How Roxanne Cheese Is Made
Roxanne cheese is a pasteurized Jersey Cow's milk washed curd cheese coated in native sumac. Mildly citrusy, it is a great addition to any cheese board and melts well for your favorite melty recipes. The cheese is being made in collaboration with Milk House Creamery. Its creation is described and pictured below.
The quality of the care and diet of the dairy animal determines the quality of the milk they produce and therefore the quality of the finished cheese. Our philosophy remains that the best the cheese maker can do is to guide the milk carefully through its transition into cheese without losing the qualities inherent to the milk. The land we farm is located next to the Kennebec river in central Maine. We focus on the health of our soils , the forest that surrounds them, and the water that irrigates them.

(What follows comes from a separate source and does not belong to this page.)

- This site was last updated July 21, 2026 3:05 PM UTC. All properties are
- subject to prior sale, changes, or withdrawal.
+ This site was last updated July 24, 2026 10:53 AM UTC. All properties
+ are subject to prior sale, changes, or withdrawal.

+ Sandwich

Our Roxanne cheese is made from Organic, grass-fed, Jersey cows milk.
After the milk is collected and cooled it is then vat Pasteurized. The milk is heated to 145 degrees for 30 minutes and then cooled to our desired incubation temperature.

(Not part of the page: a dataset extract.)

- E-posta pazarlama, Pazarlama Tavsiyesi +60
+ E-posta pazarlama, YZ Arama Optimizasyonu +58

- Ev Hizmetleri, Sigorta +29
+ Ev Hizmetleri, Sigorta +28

Once the milk has been Pasteurized and cooled to the correct temperature we introduce specifically chosen cheese cultures and a coagulating enzyme.
After a short period of time the milk will coagulate into one solid mass which is a matrix of the milk's proteins, dissolved minerals, fats, and water.

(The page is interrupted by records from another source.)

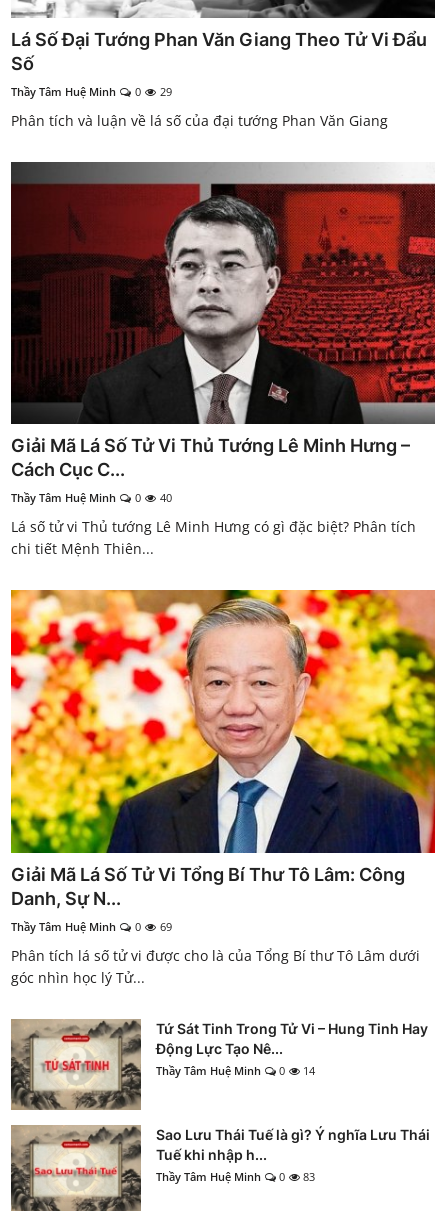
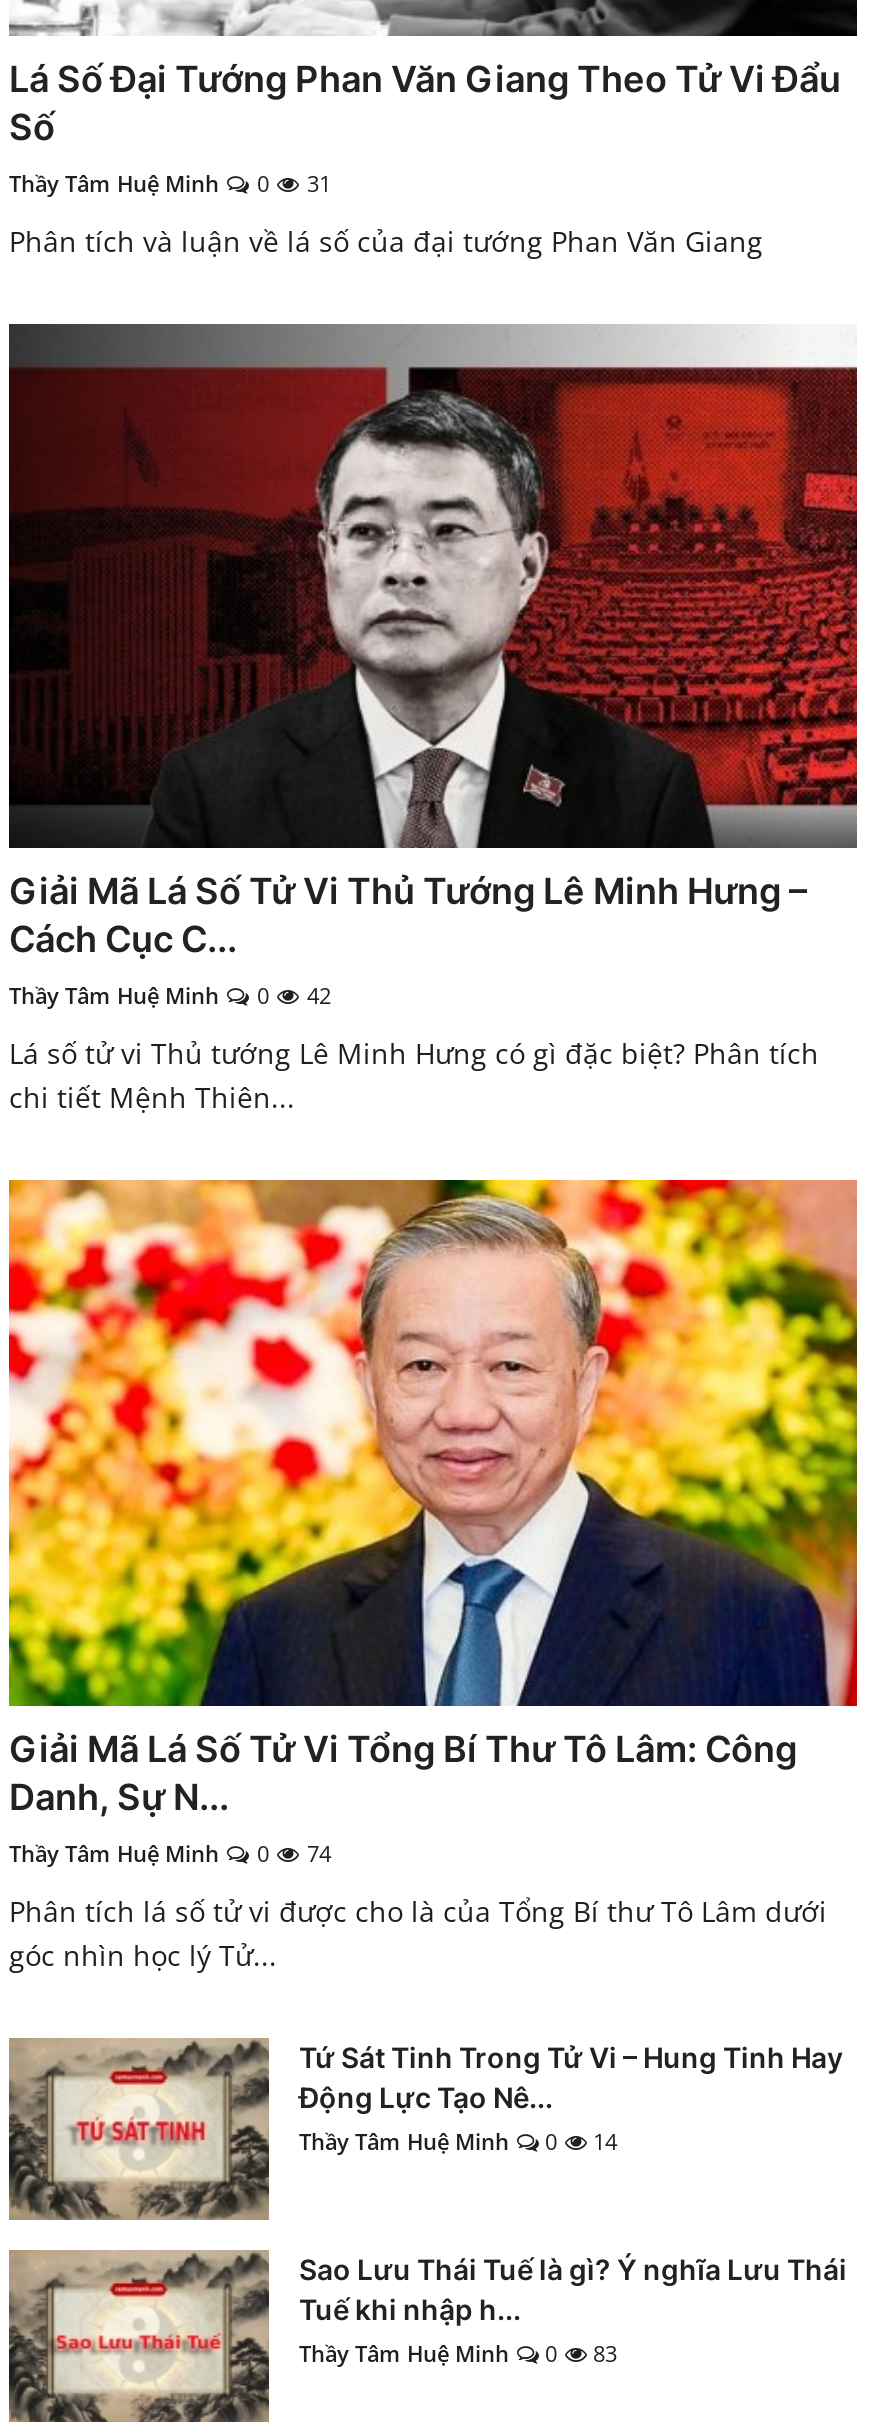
- Thầy Tâm Huệ Minh 0 29
+ Thầy Tâm Huệ Minh 0 31

- Thầy Tâm Huệ Minh 0 40
+ Thầy Tâm Huệ Minh 0 42

- Thầy Tâm Huệ Minh 0 69
+ Thầy Tâm Huệ Minh 0 74
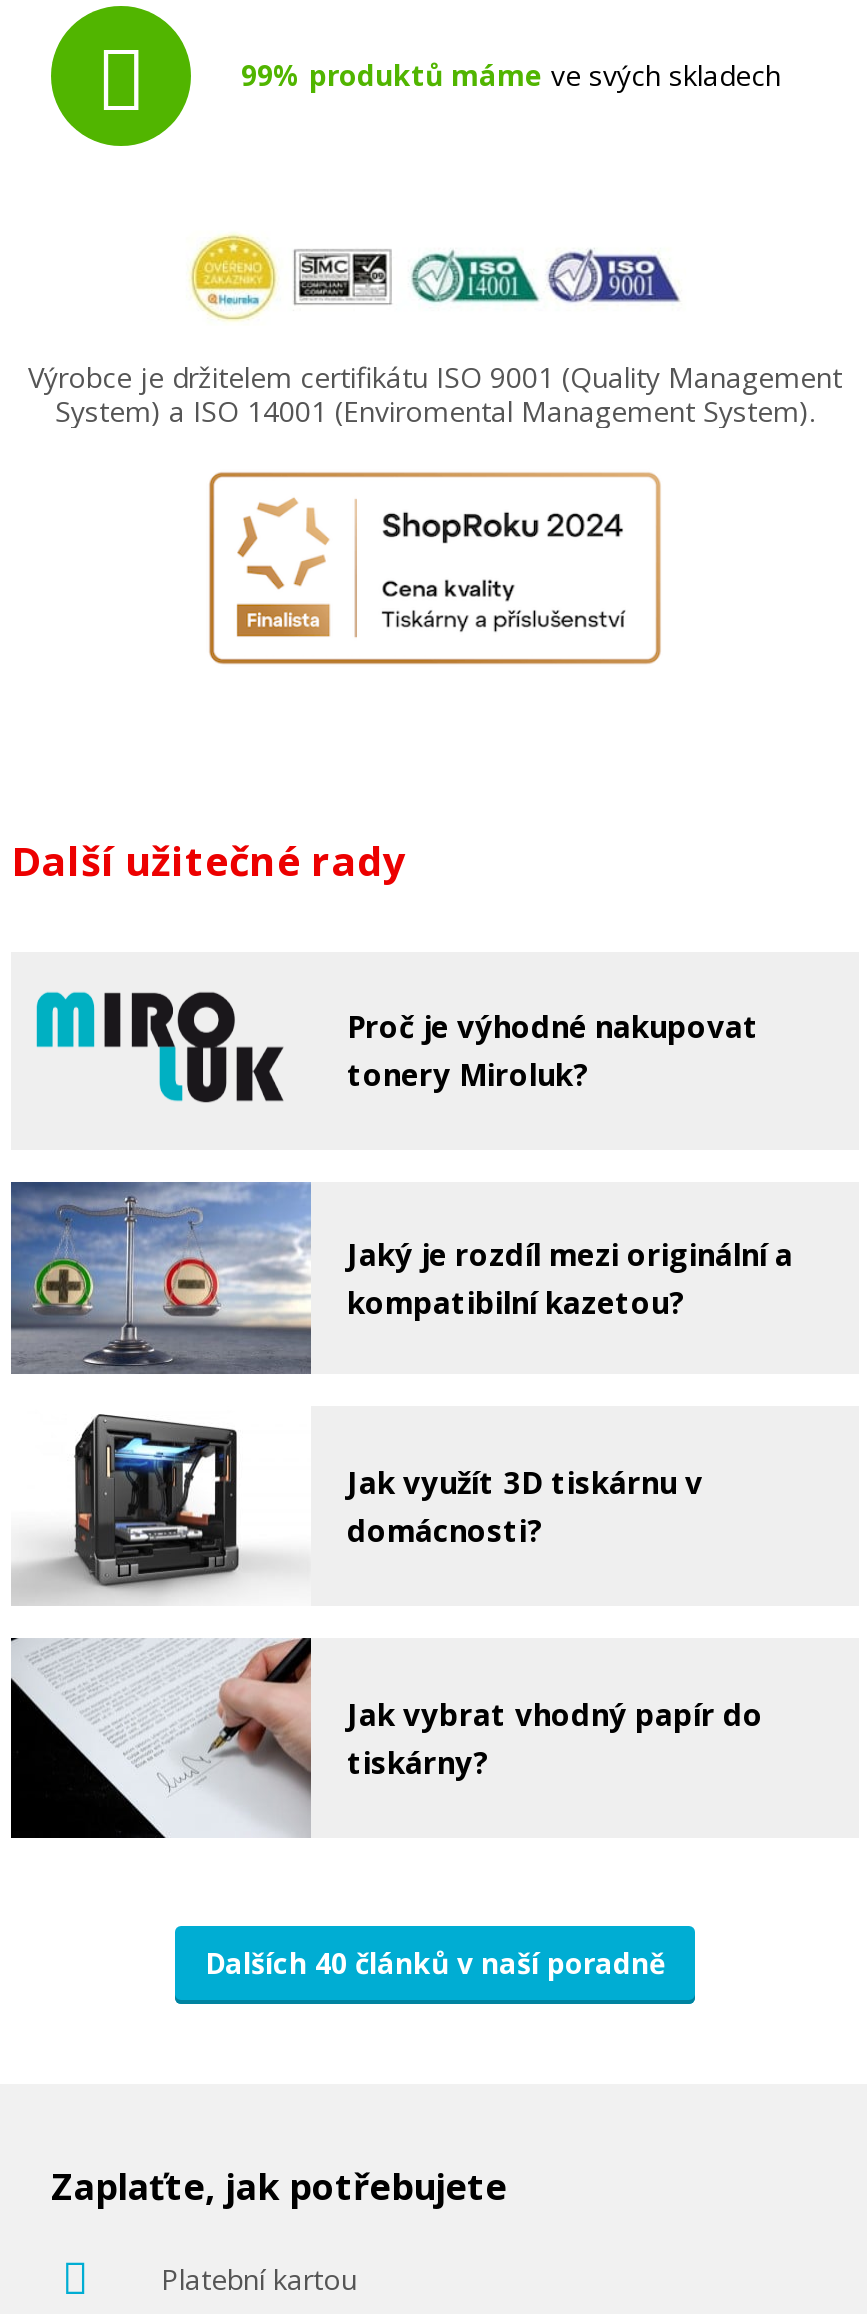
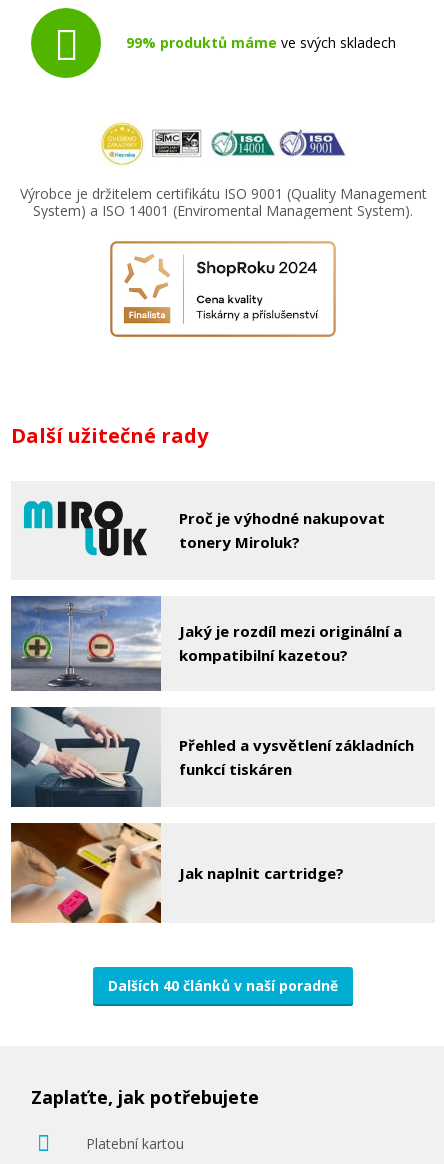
- [image]
- Jak využít 3D tiskárnu v
- domácnosti?
+ [image]
+ Přehled a vysvětlení základních
+ funkcí tiskáren

- [image]
- Jak vybrat vhodný papír do
- tiskárny?
+ [image]
+ Jak naplnit cartridge?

After the appropriate coagulation time has passed this matrix, now known as curd, is cut by hand to the chosen size. This cutting process releases the liquid phase of the milk, now known as whey, from the curd matrix. The size of the cut curd particle largely determines the moisture content of the finished cheese.
Once the curd has been cut to the appropriate size a percentage of the whey is drained and the curd and remaining whey are stirred and heated.
After the desired temperatures and stirring times have been achieved the liquid whey is drained from the curd. The curd is then placed into cheese forms to give the desired shape and size of the finished cheese.
The formed cheeses are then placed in a cheese press for the specified time where excess whey and any air pockets are removed. The cheese is then placed in a salt brine bath, coated with native Sumac, and aged for 60 days.
Here you can see the finished cheese after 60 days of aging.